I don't know if that is true, just a guess.

Posted

We are trying to find

[MATH]\frac{\tan(\frac{\pi}{4} + a) - \tan(\frac{\pi}{4} - a)}{\tan(\frac{\pi}{4} + a) + \tan(\frac{\pi}{4} - a)}[/MATH]

which equals

[MATH]\frac{\frac{\sin {x}}{\cos {x}} - \frac{\sin {y}}{\cos {y}}}{\frac{\sin {x}}{\cos {x}} + \frac{\sin {y}}{\cos {y}}}[/MATH],

where [MATH]x = \frac{\pi}{4} + a[/MATH] and [MATH]y = \frac{\pi}{4} - a[/MATH].

Here is what follows:

[MATH]\frac{\frac{\sin {x}}{\cos {x}} - \frac{\sin {y}}{\cos {y}}}{\frac{\sin {x}}{\cos {x}} + \frac{\sin {y}}{\cos {y}}}[/MATH][MATH]= \frac{\sin {x}\cos{y} - \sin {y}\cos {x}}{\sin{x}\cos{y} + \sin {y}\cos {x}}[/MATH][MATH]=\frac{\sin (x - y)}{\sin (x + y)} = \sin {2a}[/MATH].

Posted

Very good and if your teacher's are stingy and don't want you to leave it in double angles or if you solve it in three pages of work like i did then it is 2sin(a)cos(a)

 

by the way where did you learn to do it like that

it took me three pages doing addittion/subtraction formulas

Posted

You possibly used the addition- and subtraction-formulas for tan(x + y) and tan(x - y), and you have possibly learned those formulas at some instance.

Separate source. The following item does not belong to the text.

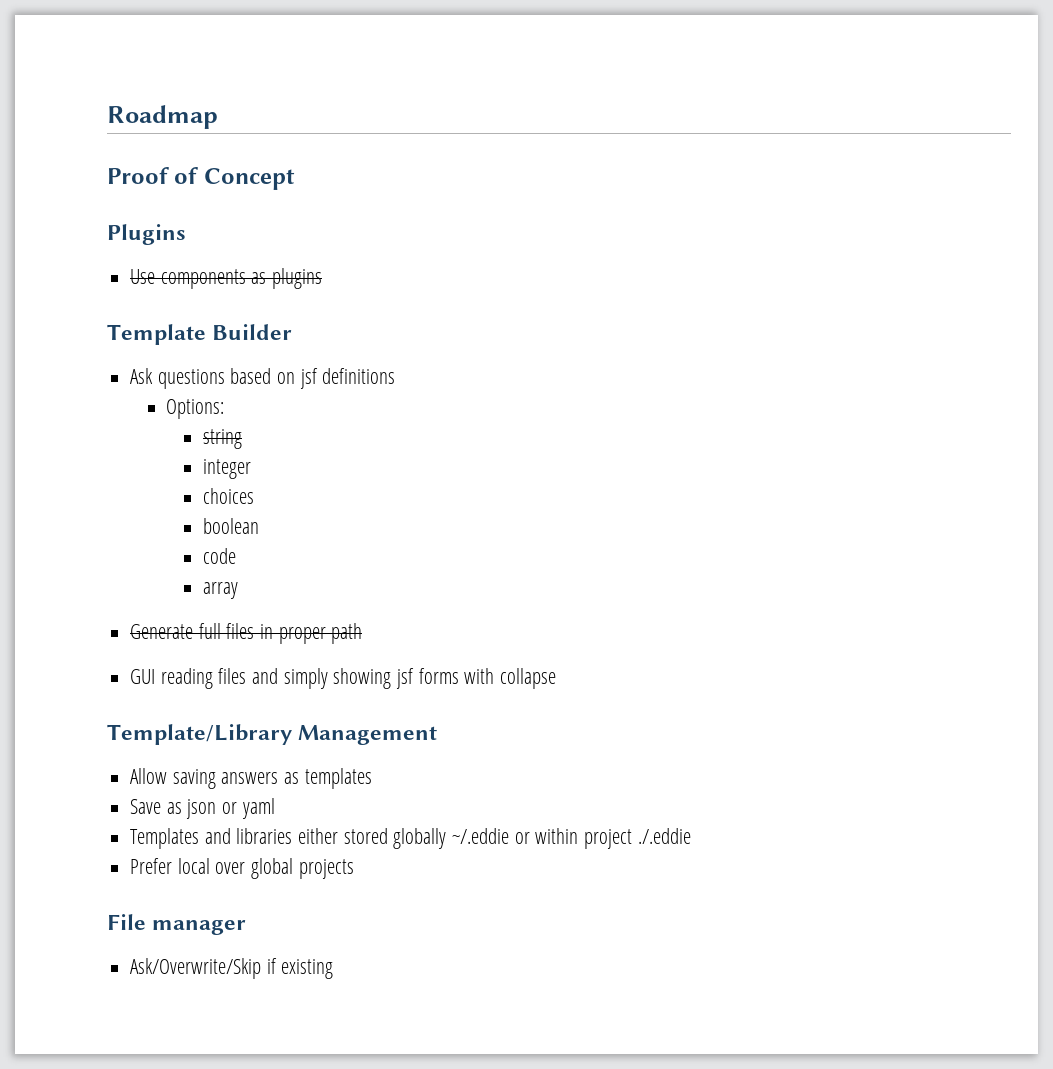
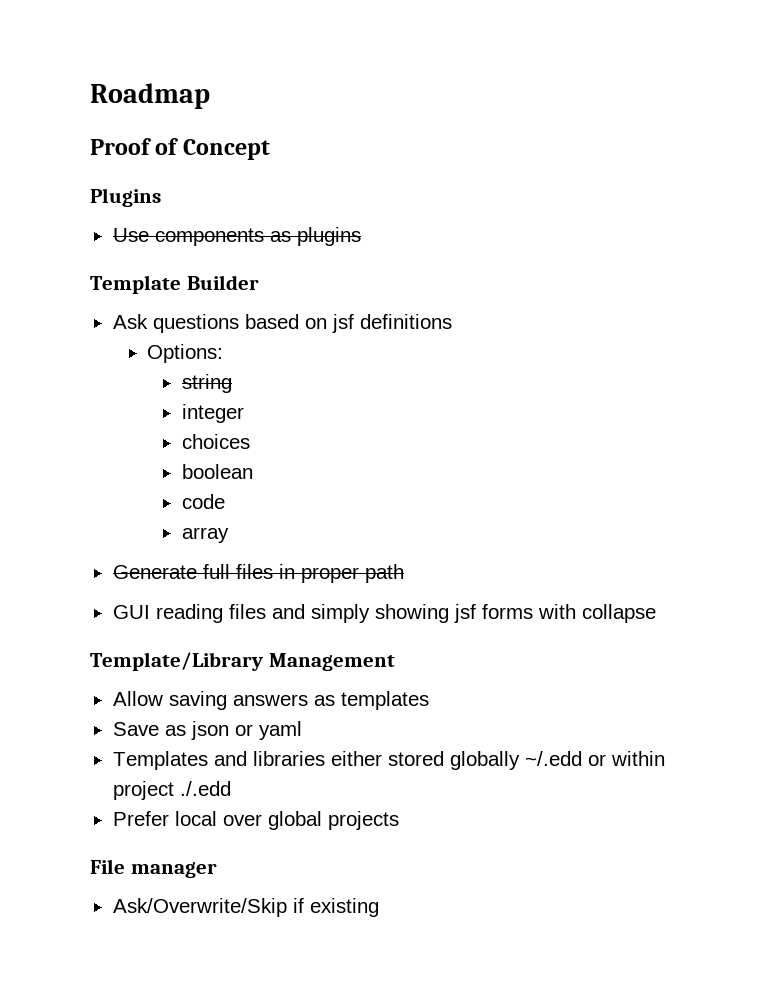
[452,828,510,844] ~/.eddie -> [524,751,582,766] ~/.edd
[637,828,691,844] ./.eddie -> [179,781,231,796] ./.edd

This would not be all that bad, but when it comes to those formulas, it is more than enough to learn the formulas for sinus and cosinus. To find the formulas for the tangent, just substitute tan x = sin x/cos x, and multiply with cos x cos y/cos x cos y, that is, 1.

 

So, what I did was just to use the same method as I do when I prove those addition- and subtraction- formulas. Together with the philosophy of first trying to find sweet solution, this is dynamite.

 

 

And for the sake of it, competing in several contests and math olympiads, I have been lucky to sharpen my skills of problem solving. The ability to find short solutions is the strongest weapon in such environments.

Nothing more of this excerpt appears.